3. The method of claim 1, wherein determining whether the target image is a key frame image according to a predetermined rule comprises:
and judging whether the number of the first two-dimensional features matched with the three-dimensional space points contained in the target image is smaller than a second threshold value.
4. The method of claim 1, wherein determining whether the target image is a key frame image according to a predetermined rule comprises:
and judging whether the distance between the acquisition position of the target image and the acquisition position of the adjacent previous key frame is larger than a third threshold value.
5. The method of claim 1, wherein determining whether the target image is a key frame image according to a predetermined rule comprises:
and judging whether the time interval between the acquisition time of the target image and the acquisition time of the adjacent previous key frame is larger than a fourth threshold value.

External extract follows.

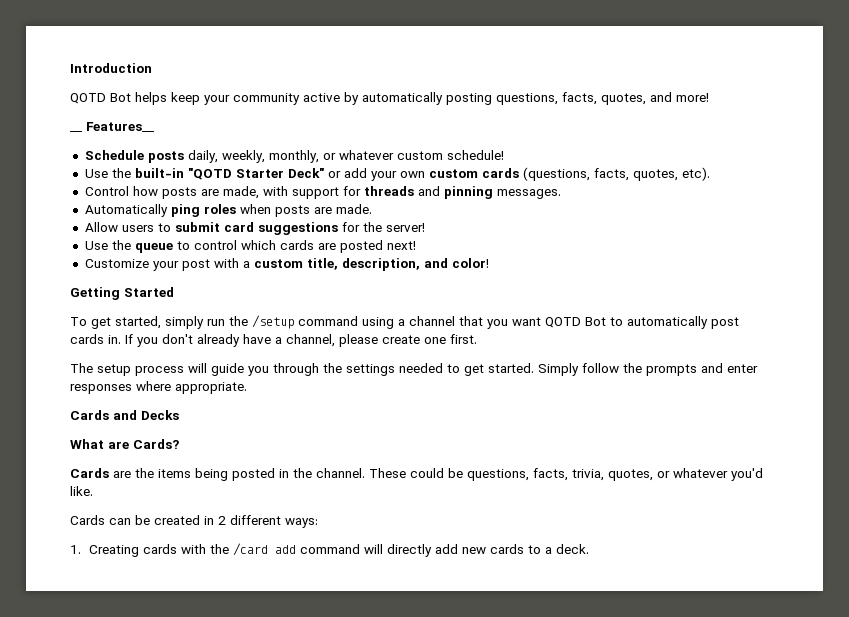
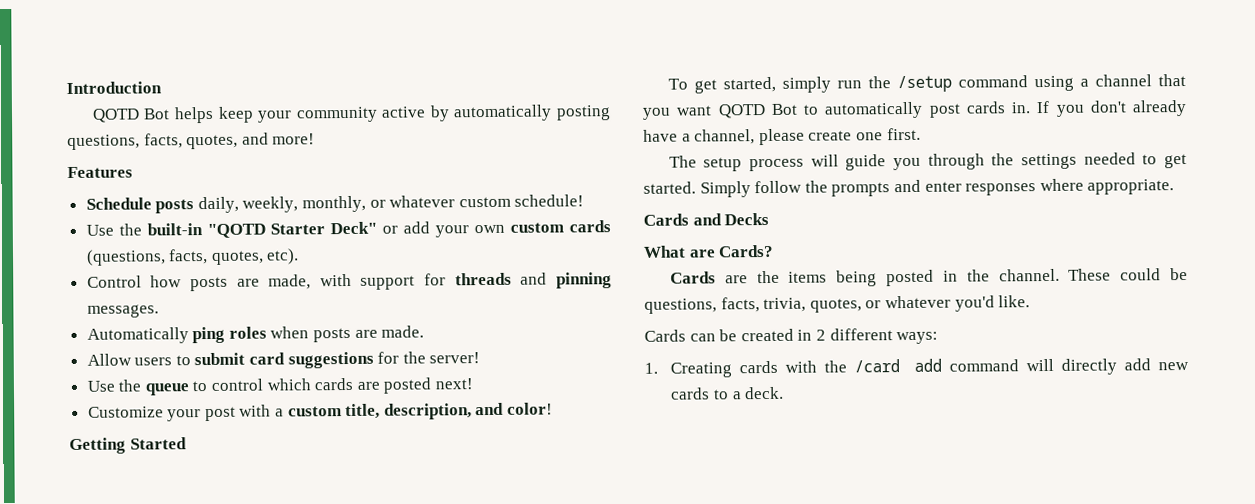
[70,122,155,132] __ Features__ -> [67,166,133,179] Features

6. The method according to any one of claims 1-5, wherein after determining whether the target image is a key frame image according to a preset rule, further comprising:
and if not, determining the first 6DoF pose as the current tracking information of the target object.
7. The method according to any one of claims 2-5, wherein determining a matching relationship between a first two-dimensional feature contained in the target image and a three-dimensional space point, and a first 6DoF pose of the target object in the target image, comprises:
and calculating a first 6DoF pose of the target object in the target image according to the matching relation between the first two-dimensional features and the three-dimensional space points and the weights of the reference two-dimensional features respectively matched with the first two-dimensional features.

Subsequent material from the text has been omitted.